■ WHAT THE TASK REQUIRES ■
Within the entries below, please return exactly the lines from the one with "(172, 925) none -> [392,1174,417,1187] the" through the one with "[94,574,283,591] [86,594,285,609] $", leaving out any pictures.
○ ○ ○
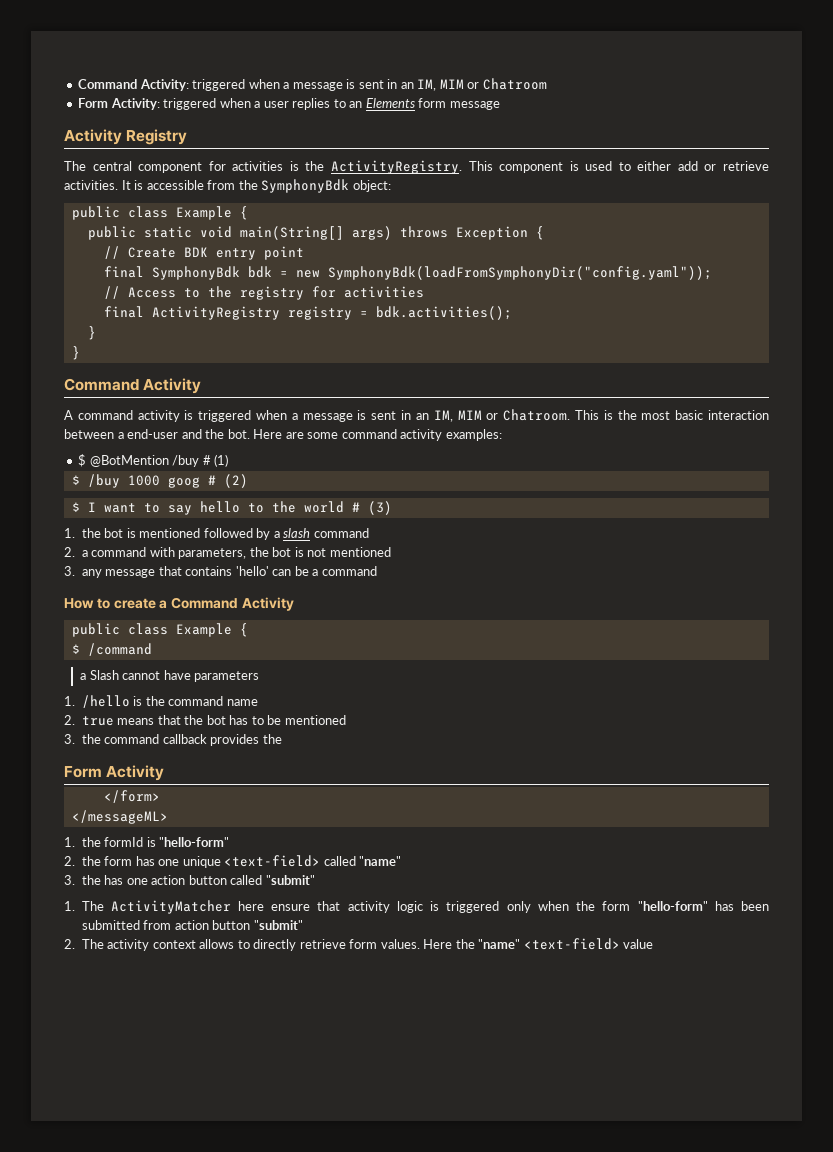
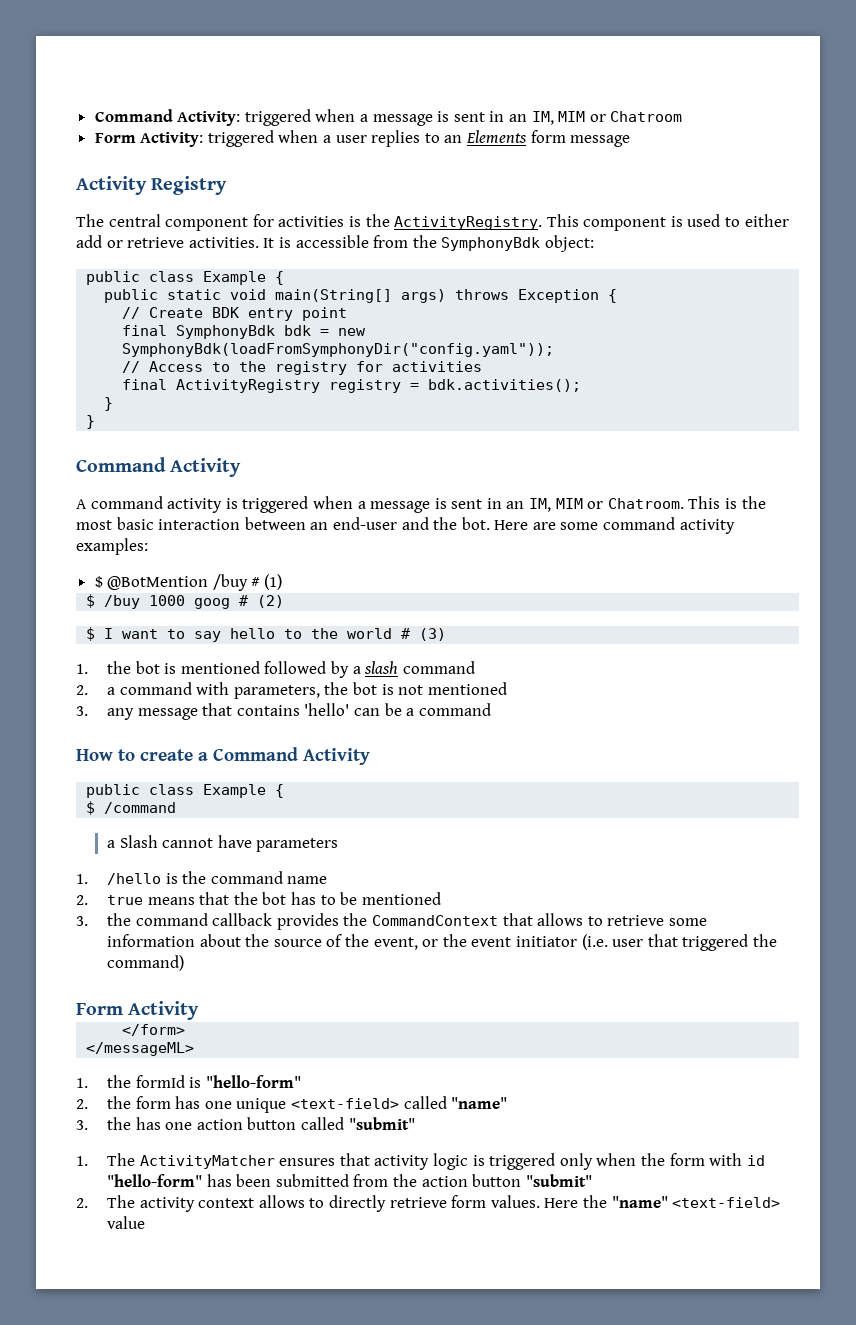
[117,432,124,439] a -> [310,522,329,530] an
(282, 739) none -> [371,913,707,926] [107,934,777,951] [107,955,185,971] CommandContext that allows to retrieve some information about the source of the event, or the event initiator (i.e. user that triggered the command)
[237,901,311,911] here ensure -> [279,1158,336,1166] ensures
(631, 906) none -> [709,1153,765,1166] with id
(172, 925) none -> [392,1174,417,1187] the

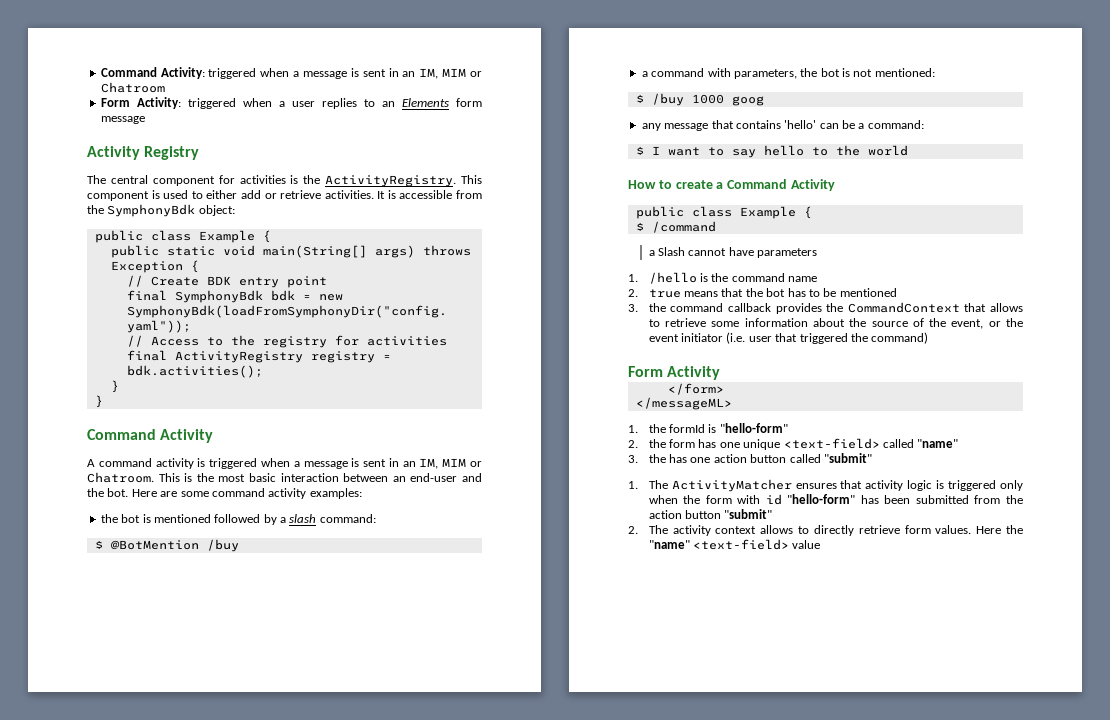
[94,574,283,591] [86,594,285,609] $ @BotMention /buy # (1) // $ /buy 1000 goog # (2) -> [100,514,376,525] [94,539,239,552] [641,68,935,79] [635,93,764,106] [641,120,924,131] the bot is mentioned followed by a slash command: // $ @BotMention /buy // a command with parameters, the bot is not mentioned: // $ /buy 1000 goog // any message that contains 'hello' can be a command:
[401,628,447,641] [76,661,475,678] [76,682,507,699] [76,703,491,720] # (3) // 1. the bot is mentioned followed by a slash command // 2. a command with parameters, the bot is not mentioned // 3. any message that contains 'hello' can be a command -> (908, 150) none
○ ○ ○
■ EXERCISE SOLUTION ■
(172, 925) none -> [392,1174,417,1187] the

[94,574,283,591] [86,594,285,609] $ @BotMention /buy # (1) // $ /buy 1000 goog # (2) -> [100,514,376,525] [94,539,239,552] [641,68,935,79] [635,93,764,106] [641,120,924,131] the bot is mentioned followed by a slash command: // $ @BotMention /buy // a command with parameters, the bot is not mentioned: // $ /buy 1000 goog // any message that contains 'hello' can be a command:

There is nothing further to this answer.